Конечно, одними «славься» нельзя удовлетворить даже невзыскательные вкусы «Красного Государя Коммуны». Надо воспеть мудрые законы, ратные подвиги, предать поруганию врагов, наконец, увенчать чело ореолом, если не святости, то, во всяком случае, непогрешимости.
Для восхваления «государя» пользуют Клюева — ему не привыкать. Оно, конечно, Вл.[адимир] Ильич книжки о марксизме писал, но для беднейших пейзан можно народный стиль подпустить. Кадить, так кадить! «Есть в Ленине керженский дух, игуменский окрик в декретах». «Лениным вихрь и гроза причислены к ангельским ликам». За государем — сановники, и поэт гуртом прославляет шумное племя комиссаров: «Слава красноармейцам и сермяжным советским властям». Конечно, Ленин в рясе игумена, а Троцкий в сермяге чувствуют себя несколько неловко, но перед фотографом для любимого народа они потерпят немного…
Декоративные села Екатерины научили Маяковского, и он в помирающей с голода коммуне описывает, как «дымятся фабрики, хлебятся поля». В. Каменский проще и откровенней. Он, наслаждаясь возможностями порезвиться, признается: «Разлилась наша жизнь — просто-чудо-простецкая», и приглашает: «Сарынь на кичку, ядреный лапоть!» и «Вообще надо круто разделиться!».

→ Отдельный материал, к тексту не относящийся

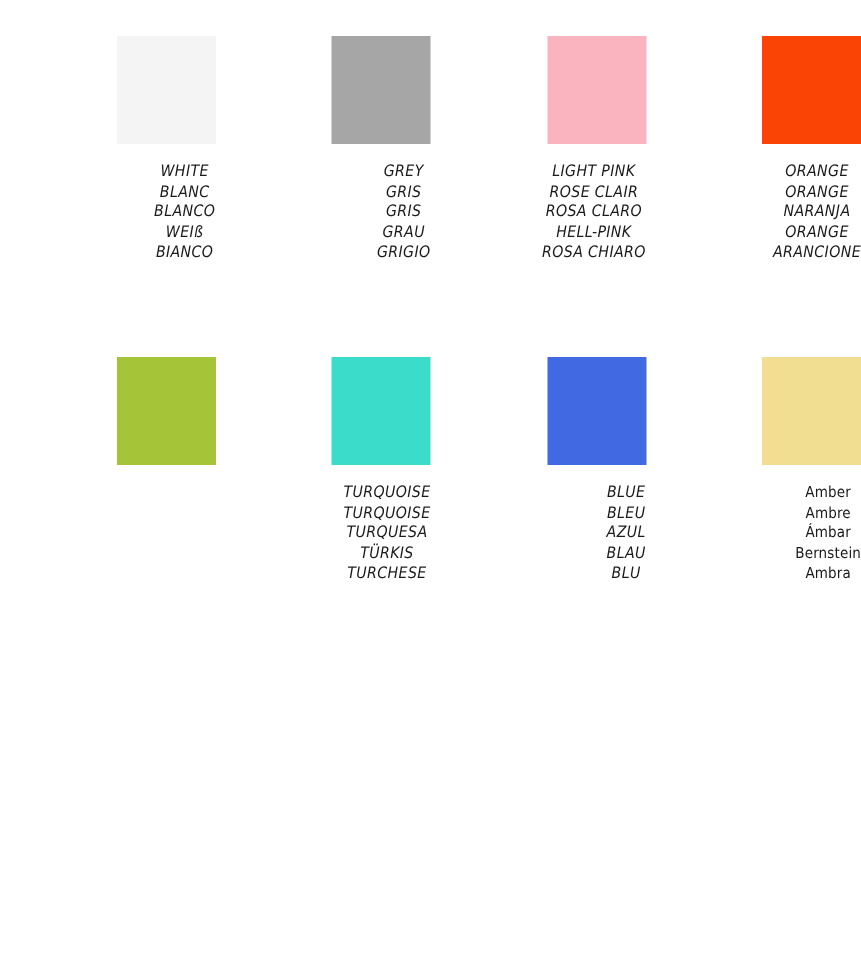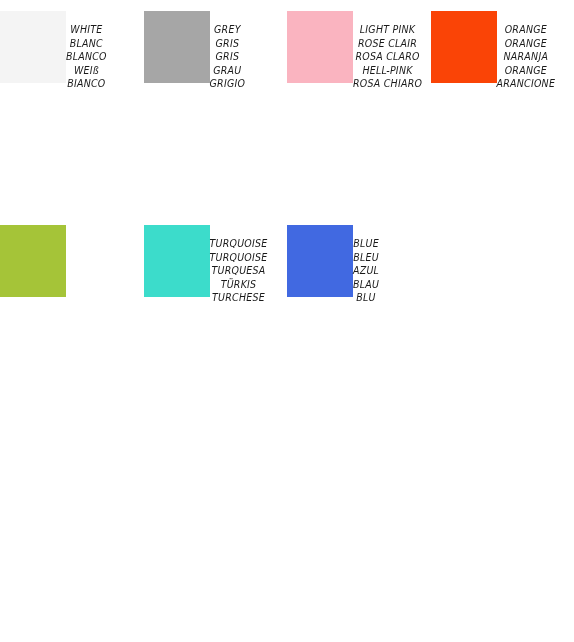"WHITE" .swatch-cell { align-items: flex-start -> flex-end; flex-direction: row -> column; padding-top: 11px -> 24px }
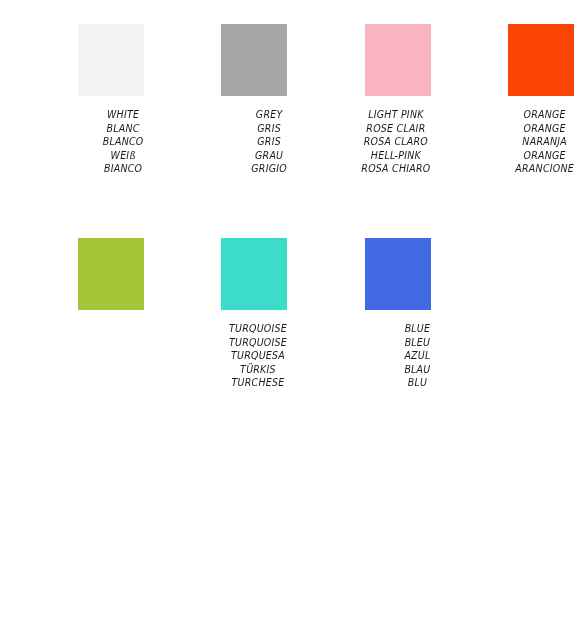"Amber" div.swatch-cell { html: none -> <div> <div></div> <div> <div>Amber</div> <div>Ambre</div> <div>Ámbar</div> <div>Bernstein</div> <div>Ambra</div> </div> </div> }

Насчет ратных подвигов дело обстоит слабо, и Маяковский скромно, хоть и с достоинством (после Брестского мира) заявляет: «России не быть под Антантой». Зато нет счета победам, одержанным чрезвычайками. Маяковский любит револьвер: «Ваше слово, товарищ Маузер!». Клюев предпочитает оптовый способ: «Пулемет, конец слова — мед». Враги всячески поносятся: «Племя мокриц и болотных улиток, червивая падаль». Им грозят: «Ваши черные белогвардейцы умрут за оплевание красного бога». Затем венчают палачей. У Маяковского особенное пристрастие к матросу, который хвастается: «Потрудился в октябре я, всех буржуев брея». Клюеву старых заслуг мало: «Хвала пулемету, не сытому кровью битюжьей породы, батистовых туш!». О, во сколько раз понятней и лучше жалкий палач изысканного поэта, который стоит сзади и в рифмованных строчках кричит: «Еще! Еще!».
Наконец, последняя стадия — пояснение, во имя чего же «трудятся» матросы и прочие герои. Их сзывает новый апостол: «Ко мне — кто всадил спокойно нож и пошел от вражьего тела с песней! Иди, прелюбодей!». Все это милое общество, недовольное раем, где помещаются святые, Жан-Жак Руссо (?) и «декоративный Толстой», жаждет «фешенебельных гостиниц» и «ананасов». Ясно и просто. Насчет ананасов, кажется, в коммуне слабо, зато реквизированных особняков хватит хоть на тысячу убийц, прелюбодеев и одописцев.
О, не нужно чрезмерного глубокомыслия! Зачем, припоминая старые стихи Маяковского или Клюева, прославлявших войну до победного конца, ломать голову над душевными переломами. В их «хрестоматии» есть более убедительное и очевидное объявление: «Завсегда блюдолизы, подпорится коими свет». Они твердо верят, что, как земля держится на китах, правительство покоится на сообразительных поэтах. Меняются гербы на блюдах и только. «Боже, царя храни!», «Боже, храни красного государя коммуны!», «Славься! Славься!» — главное, «Славься!», остальное приложится.
В судный день
Порой страшные годы, пережитые нами, мнятся мне величавой трагедией, жалко и пошло разыгранной провинциальной труппой. Титанический крест был слишком тяжек для нашего будничного хилого поколения. Мы предали Россию и души наши как-то шепотком, незаметно в уголку, не борясь, не умея умереть на паперти храма, на пороге своей родины. Мы не пытались подражать неистовому жесту апостола Петра, который поднял меч на римского солдата. Зато сколько раз мы повторяли ночь у костра, трижды отрекаясь от России? Даже в грехе, в убиении, в безумии усобиц мы только вяло, почти нехотя, проделывали все, что якобы полагалось делать по популярной «Истории Французской революции». Мы провалили все роли — и жертвы и палача, и героя и злодея, только одна роль пришлась нам по плечу — осторожного судьи, который боится судить, брезгливого палача, который не казнит, но выдает на казнь, жалкого обывателя, в судный час предусмотрительно умывающего свои бессильные руки.